A Texas man whose family circumvented the national organ donor registry by mounting an Internet and billboard campaign asking for a donated liver not only was successful in obtaining a liver, but also succeeded in escalating the national debate over the ethics of soliciting anonymous directed donations.

"I think it’s pretty straightforward — jumping ahead on the waiting list is not fair," says Peter Ubel, MD, professor of medicine at the Univer sity of Michigan and director of the Program for Improving Health Care Decisions at Ann Arbor VA Medical Center and University of Michigan.

But to families of the 87,000 patients awaiting organ transplants in the United States, the notion of doing something to boost their loved ones’ chances of rising to the top of the list can appear essential, especially given the national rate of donations (approximately 8,200 donors between January and October 2004).

Organs for transplant are donated primarily in three ways:

  • anonymous, open donations, in which a patient or his or her family gives permission for organs to be taken at death and donated to candidates who have risen to the top of a national registry;
  • directed donations made by family members to other family members, such as a person who donates a kidney directly to a sibling who needs it;
  • organ exchanges, in which a person donates an organ to an anonymous recipient and, in exchange, that person’s relative or friend in need of an organ receives priority for available donor organs.

"But in cases like [the Texas man’s], families who have the resources and savvy to get publicity, or have an attractive candidate, will jump the line," Ubel says.

The man whose transplant touched off the recent controversy is Todd Krampitz, 32, of Houston.

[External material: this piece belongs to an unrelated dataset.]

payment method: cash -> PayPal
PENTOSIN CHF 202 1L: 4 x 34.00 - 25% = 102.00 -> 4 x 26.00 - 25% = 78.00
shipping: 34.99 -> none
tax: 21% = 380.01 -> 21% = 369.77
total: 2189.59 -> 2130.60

In May, Krampitz went to a hospital because of severe abdominal pain, and was found to be suffering from a liver cancer so extensive that it was unlikely he would ever rise to the top of the waiting list for an organ. Medical experts said a transplant would not eliminate Krampitz’s cancer, so he was not considered a good candidate to receive a donor organ.

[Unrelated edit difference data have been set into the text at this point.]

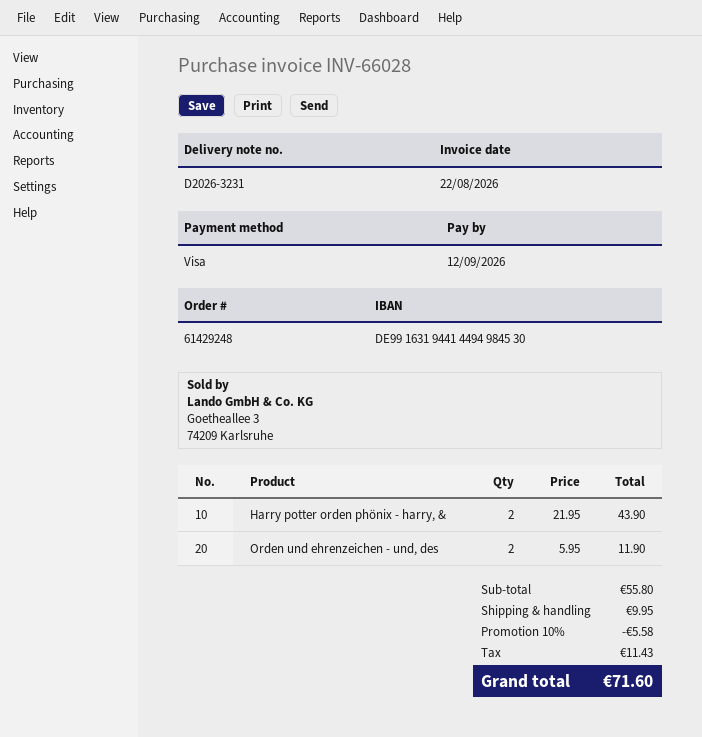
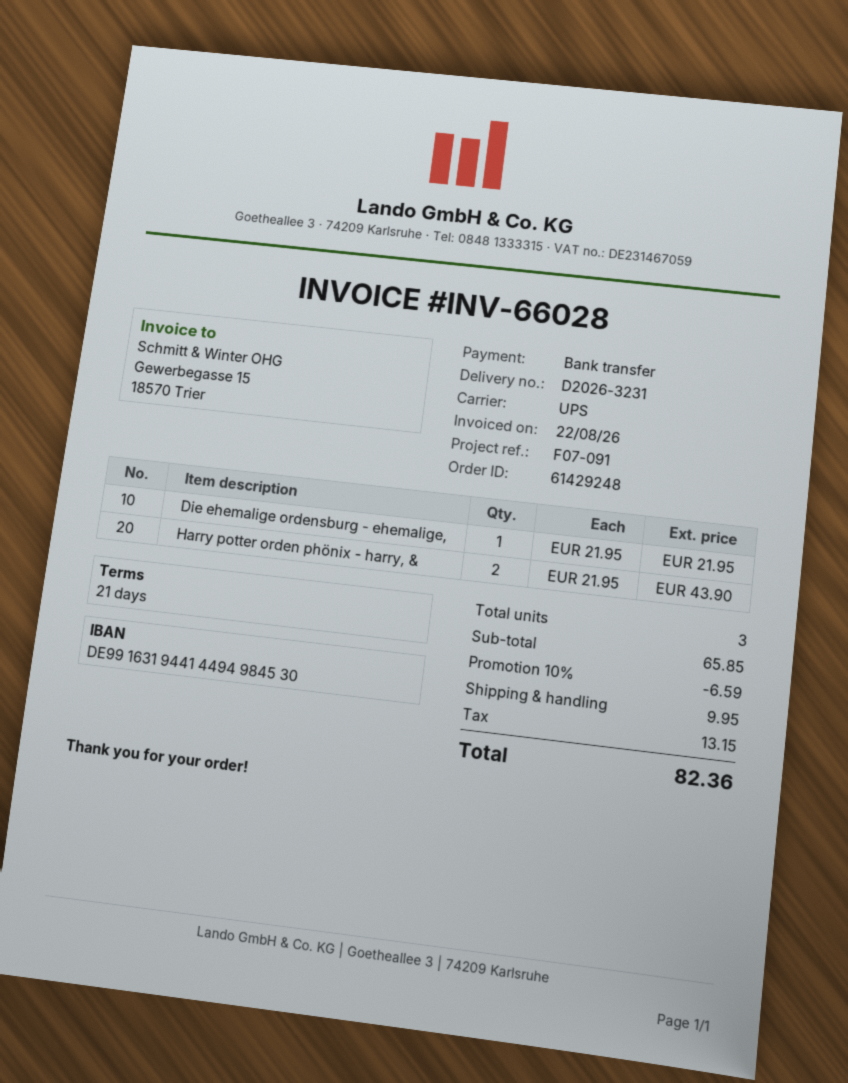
payment method: Visa -> bank transfer
Orden und ehrenzeichen - und, des: 2 x 5.95 = 11.90 -> none
Die ehemalige ordensburg - ehemalige,: none -> 1 x 21.95 = 21.95
subtotal: 55.80 -> 65.85
discount: 10% = 5.58 -> 10% = 6.59
tax: 11.43 -> 13.15
total: 71.60 -> 82.36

Believing they had no alternative, his friends and family publicized his plight by a billboard and a web site — — and, within a week, a family requested that their dying relative’s liver go to Krampitz rather than to an anonymous recipient who likely would have been higher on the registry maintained by United Network of Organ Sharing (UNOS), the organization mandated by Congress to set rules for organ donation and maintain the national waiting list.

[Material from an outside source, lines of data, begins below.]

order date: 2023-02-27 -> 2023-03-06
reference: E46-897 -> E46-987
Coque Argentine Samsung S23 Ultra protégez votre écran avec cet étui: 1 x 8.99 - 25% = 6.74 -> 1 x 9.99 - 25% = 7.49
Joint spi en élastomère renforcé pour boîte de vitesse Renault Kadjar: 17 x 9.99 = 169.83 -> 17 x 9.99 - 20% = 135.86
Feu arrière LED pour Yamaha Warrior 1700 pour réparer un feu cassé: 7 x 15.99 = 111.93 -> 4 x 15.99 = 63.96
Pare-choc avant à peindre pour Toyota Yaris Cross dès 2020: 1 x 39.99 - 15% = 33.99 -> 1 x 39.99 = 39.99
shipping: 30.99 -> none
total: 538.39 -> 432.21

The type of directed donation made to Krampitz is legal, but unusual — most directed donations come from living donors who give whole or partial organs to a relative or friend. But there were enough questions about the procedure that at its June meeting, the UNOS board of directors ordered that an ad hoc committee be assembled to study the growing number of public solicitations for donor organs.

Annie Moore, spokeswoman for UNOS, says that although directed cadaveric donations are allowed by federal law, only a handful have been reported each year. She says UNOS had decided it was time to study public solicitation before the Krampitz case arose. "At the June board meeting, members acknowledged that it’s an emerging issue, and a special committee was formed to make recommendations on that topic," she states.

The committee still is being appointed at press time, but the board’s aim is to have a preliminary report presented at its meeting in November, according to Moore.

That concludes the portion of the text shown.